ENTRIES PROVIDED:
══════════
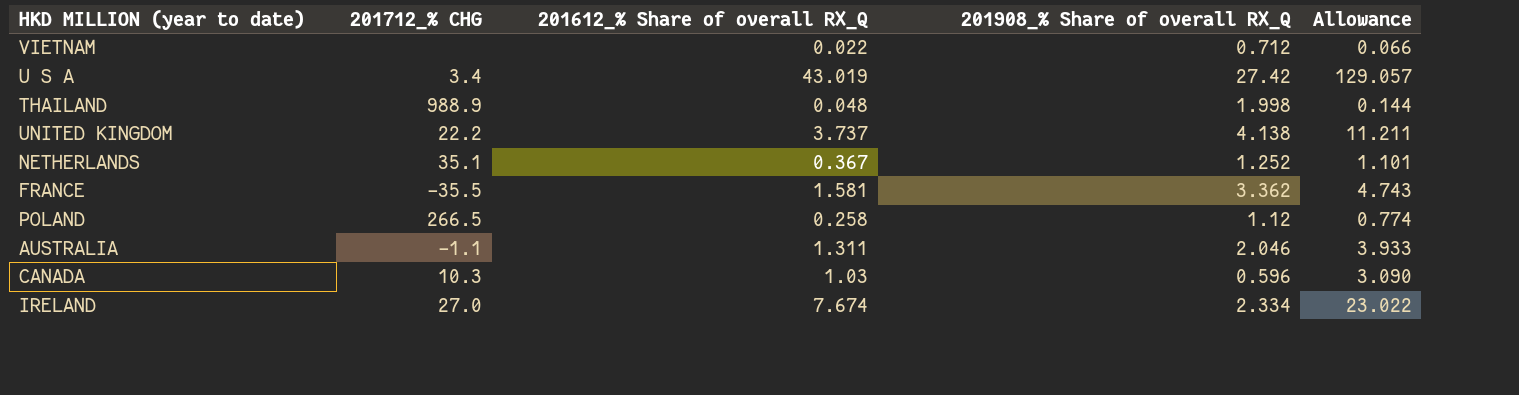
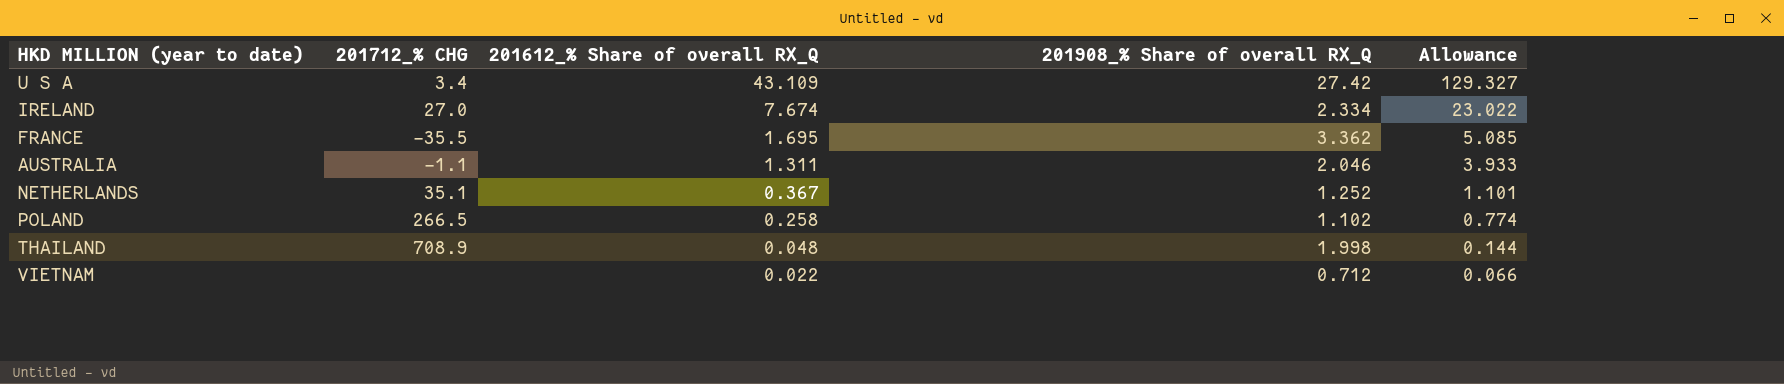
row order: none -> 201612_% Share of overall RX_Q descending
row UNITED KINGDOM: 22.2 | 3.737 | 4.138 | 11.211 -> none
row CANADA: 10.3 | 1.03 | 0.596 | 3.090 -> none
U S A | 201612_% Share of overall RX_Q: 43.019 -> 43.109
U S A | Allowance: 129.057 -> 129.327
FRANCE | 201612_% Share of overall RX_Q: 1.581 -> 1.695
FRANCE | Allowance: 4.743 -> 5.085
POLAND | 201908_% Share of overall RX_Q: 1.12 -> 1.102
THAILAND | 201712_% CHG: 988.9 -> 708.9

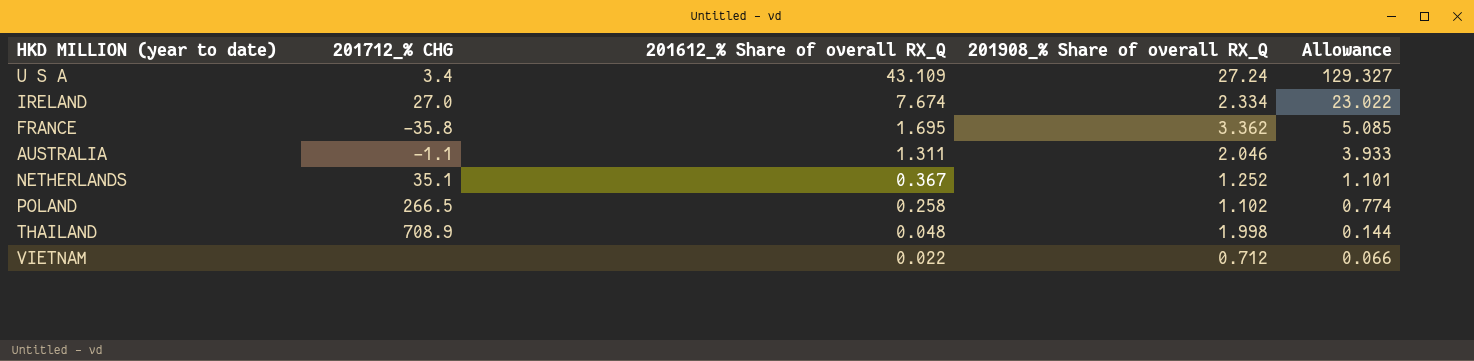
U S A | 201908_% Share of overall RX_Q: 27.42 -> 27.24
FRANCE | 201712_% CHG: -35.5 -> -35.8

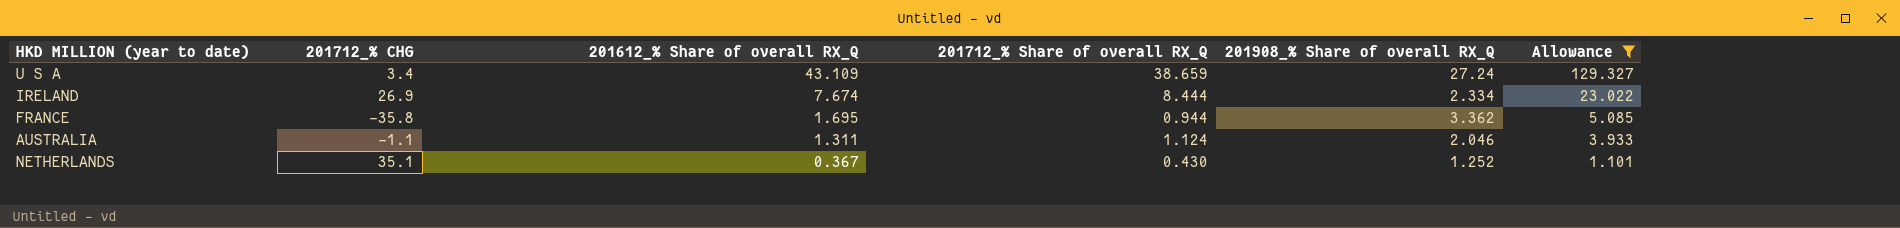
filter: none -> Allowance >= 1.101
column 201712_% Share of overall RX_Q | position: none -> 4
IRELAND | 201712_% CHG: 27.0 -> 26.9

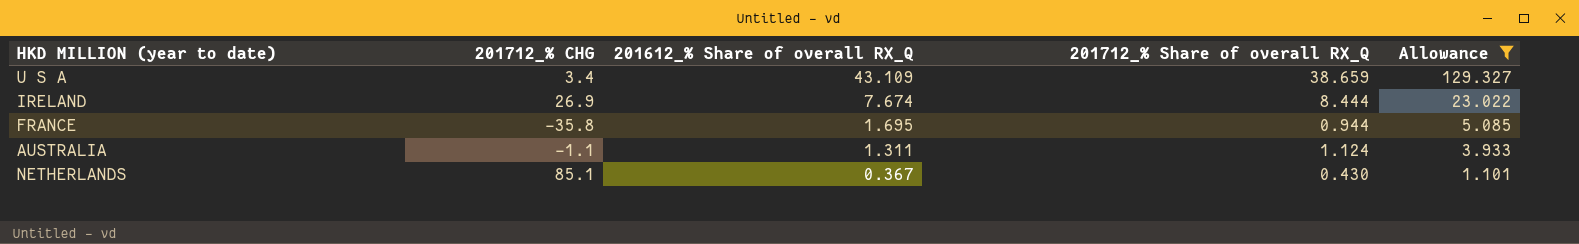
column 201908_% Share of overall RX_Q | position: 5 -> none
NETHERLANDS | 201712_% CHG: 35.1 -> 85.1

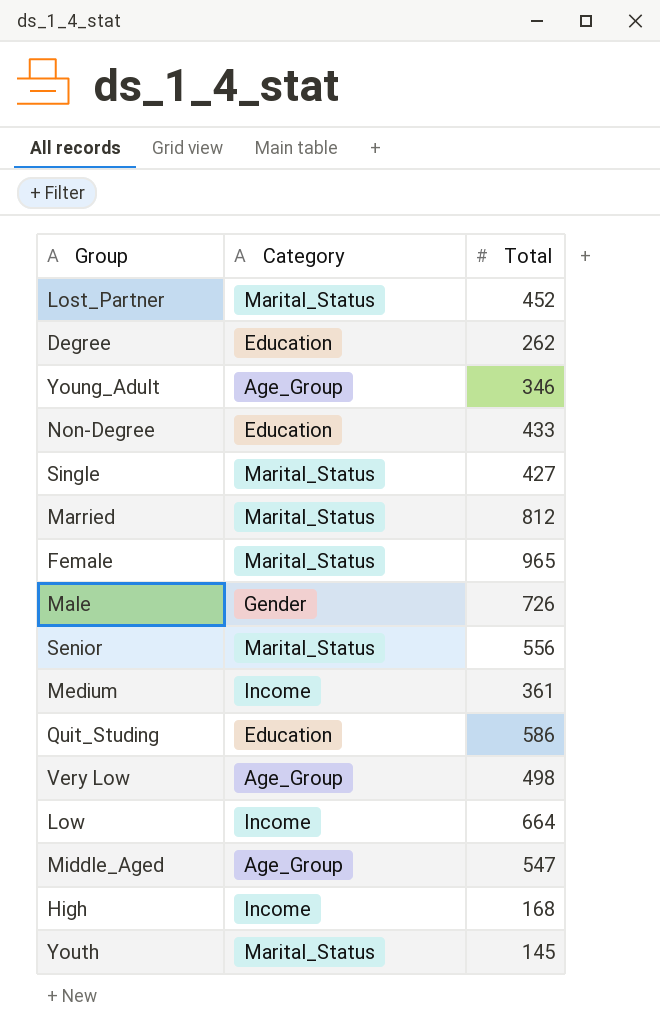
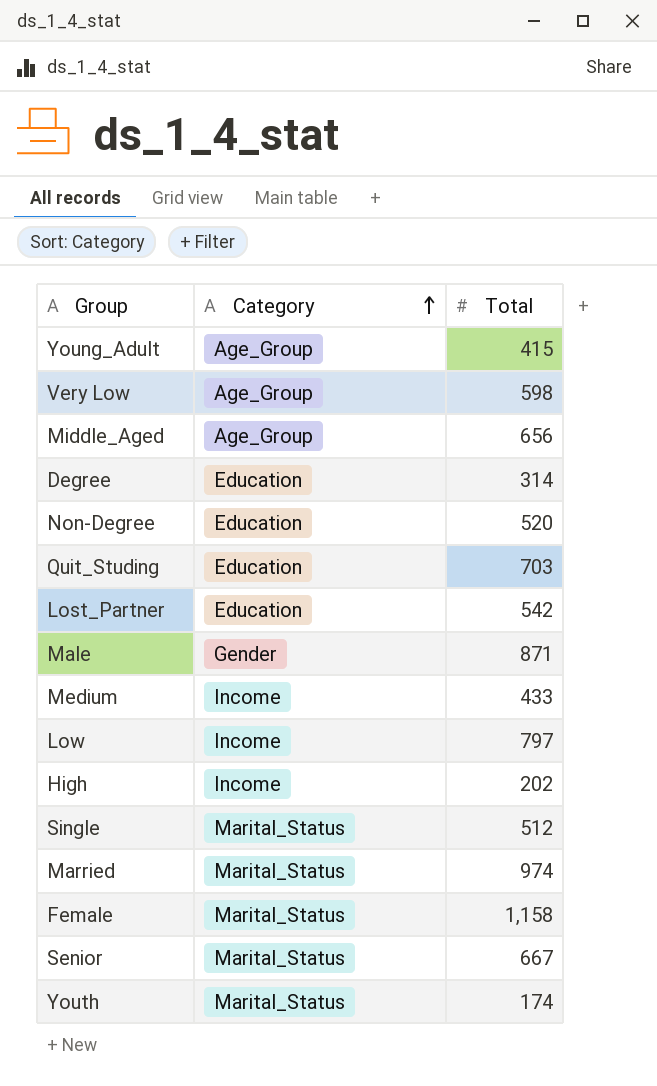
row order: none -> Category ascending
Young_Adult | Total: 346 -> 415
Very Low | Total: 498 -> 598
Middle_Aged | Total: 547 -> 656
Degree | Total: 262 -> 314
Non-Degree | Total: 433 -> 520
Quit_Studing | Total: 586 -> 703
Lost_Partner | Category: Marital_Status -> Education
Lost_Partner | Total: 452 -> 542
Male | Total: 726 -> 871
Medium | Total: 361 -> 433
Low | Total: 664 -> 797
High | Total: 168 -> 202
Single | Total: 427 -> 512
Married | Total: 812 -> 974
Female | Total: 965 -> 1,158
Senior | Total: 556 -> 667
Youth | Total: 145 -> 174

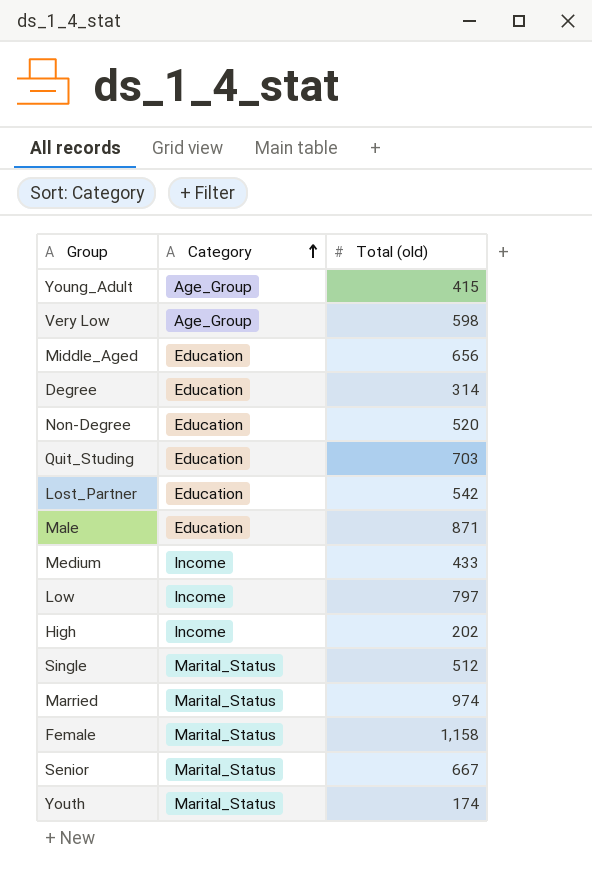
column name: Total -> Total (old)
Middle_Aged | Category: Age_Group -> Education
Male | Category: Gender -> Education

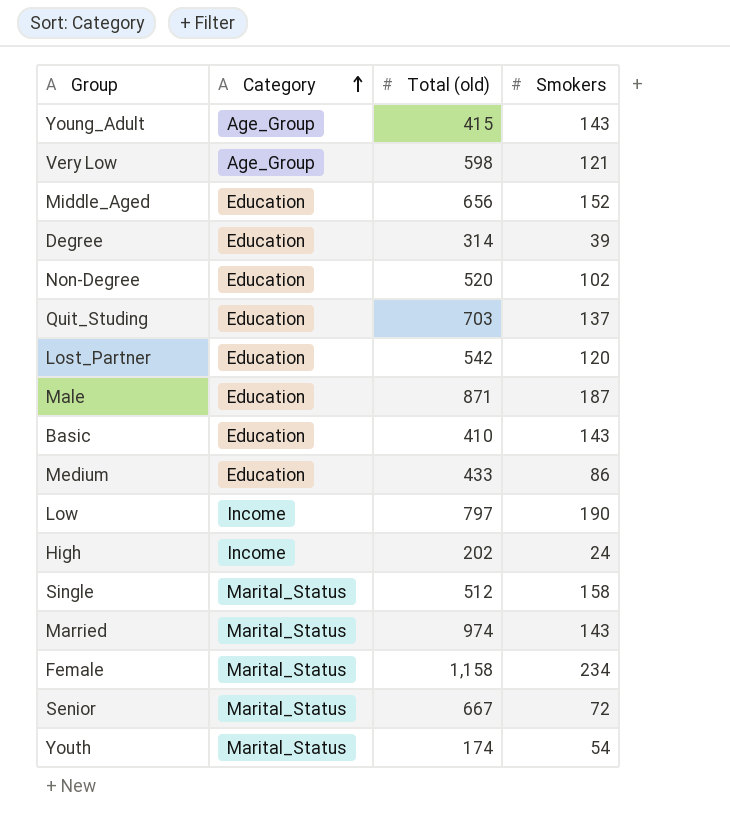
column Smokers | position: none -> 4
row Basic: none -> Education | 410 | 143
Medium | Category: Income -> Education

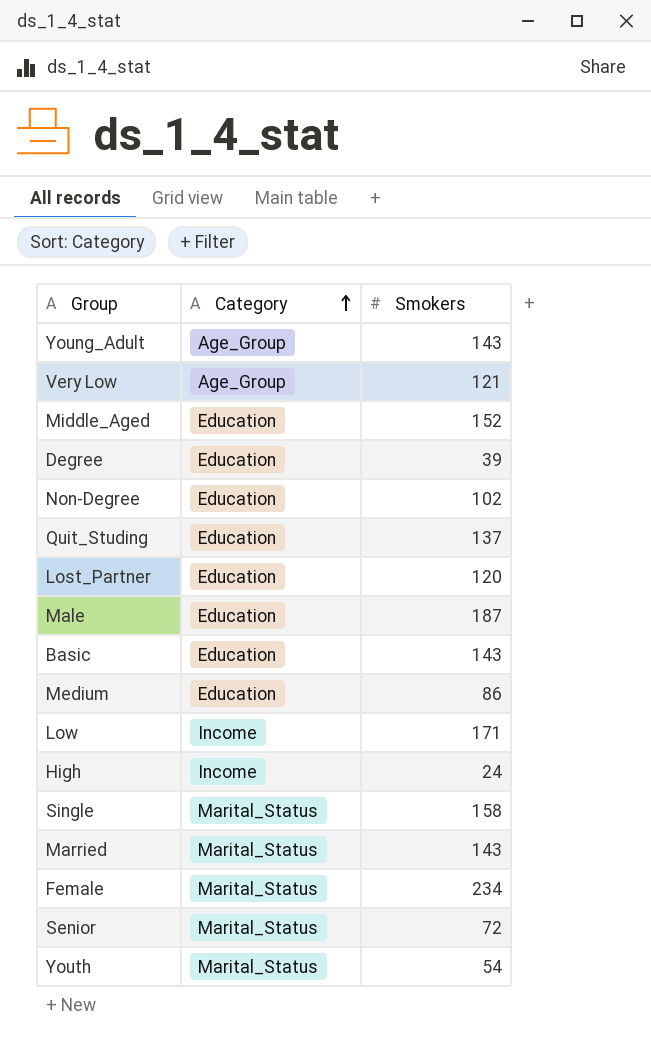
column Total (old) | position: 3 -> none
Low | Smokers: 190 -> 171

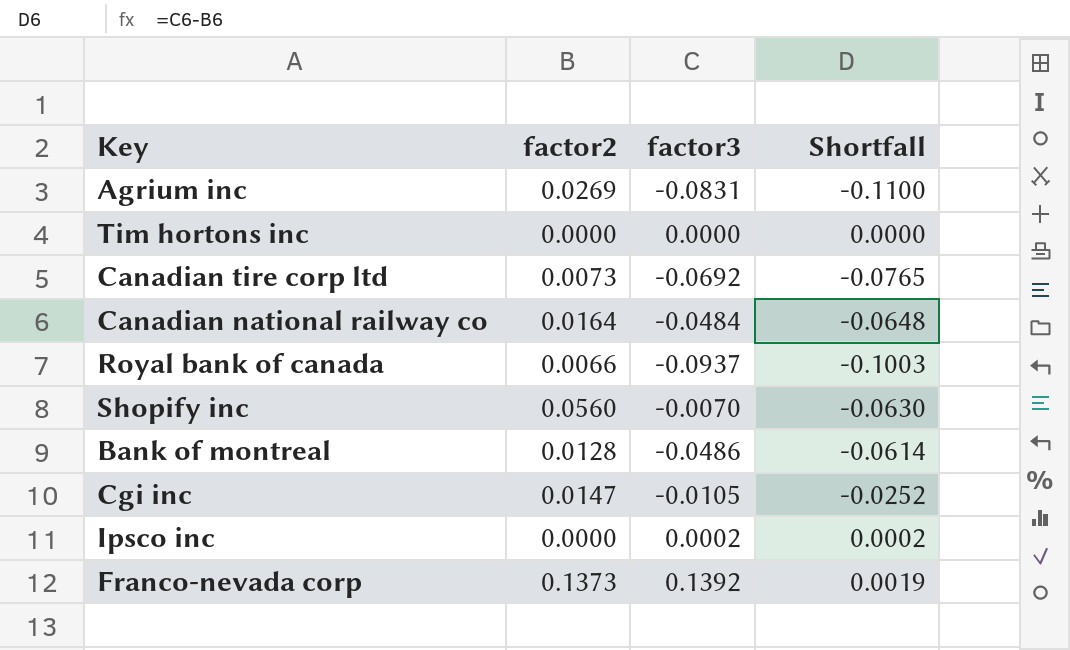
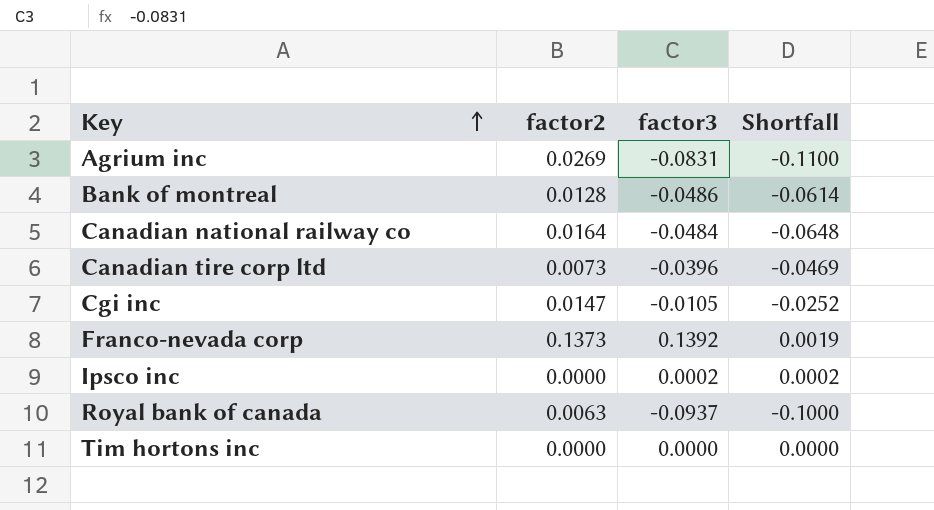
row order: none -> Key ascending
row Shopify inc: 0.0560 | -0.0070 | -0.0630 -> none
Canadian tire corp ltd | factor3: -0.0692 -> -0.0396
Canadian tire corp ltd | Shortfall: -0.0765 -> -0.0469
Royal bank of canada | factor2: 0.0066 -> 0.0063
Royal bank of canada | Shortfall: -0.1003 -> -0.1000

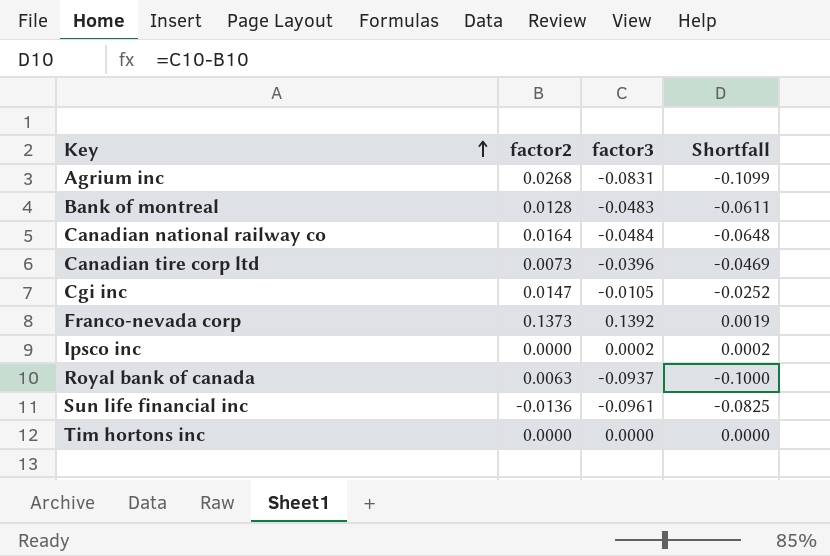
Agrium inc | factor2: 0.0269 -> 0.0268
Agrium inc | Shortfall: -0.1100 -> -0.1099
Bank of montreal | factor3: -0.0486 -> -0.0483
Bank of montreal | Shortfall: -0.0614 -> -0.0611
row Sun life financial inc: none -> -0.0136 | -0.0961 | -0.0825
══════════
WHAT THE TASK REQUIRES: Filter the preceding entries down to the lines with "montreal".

SOLUTION:
Bank of montreal | factor3: -0.0486 -> -0.0483
Bank of montreal | Shortfall: -0.0614 -> -0.0611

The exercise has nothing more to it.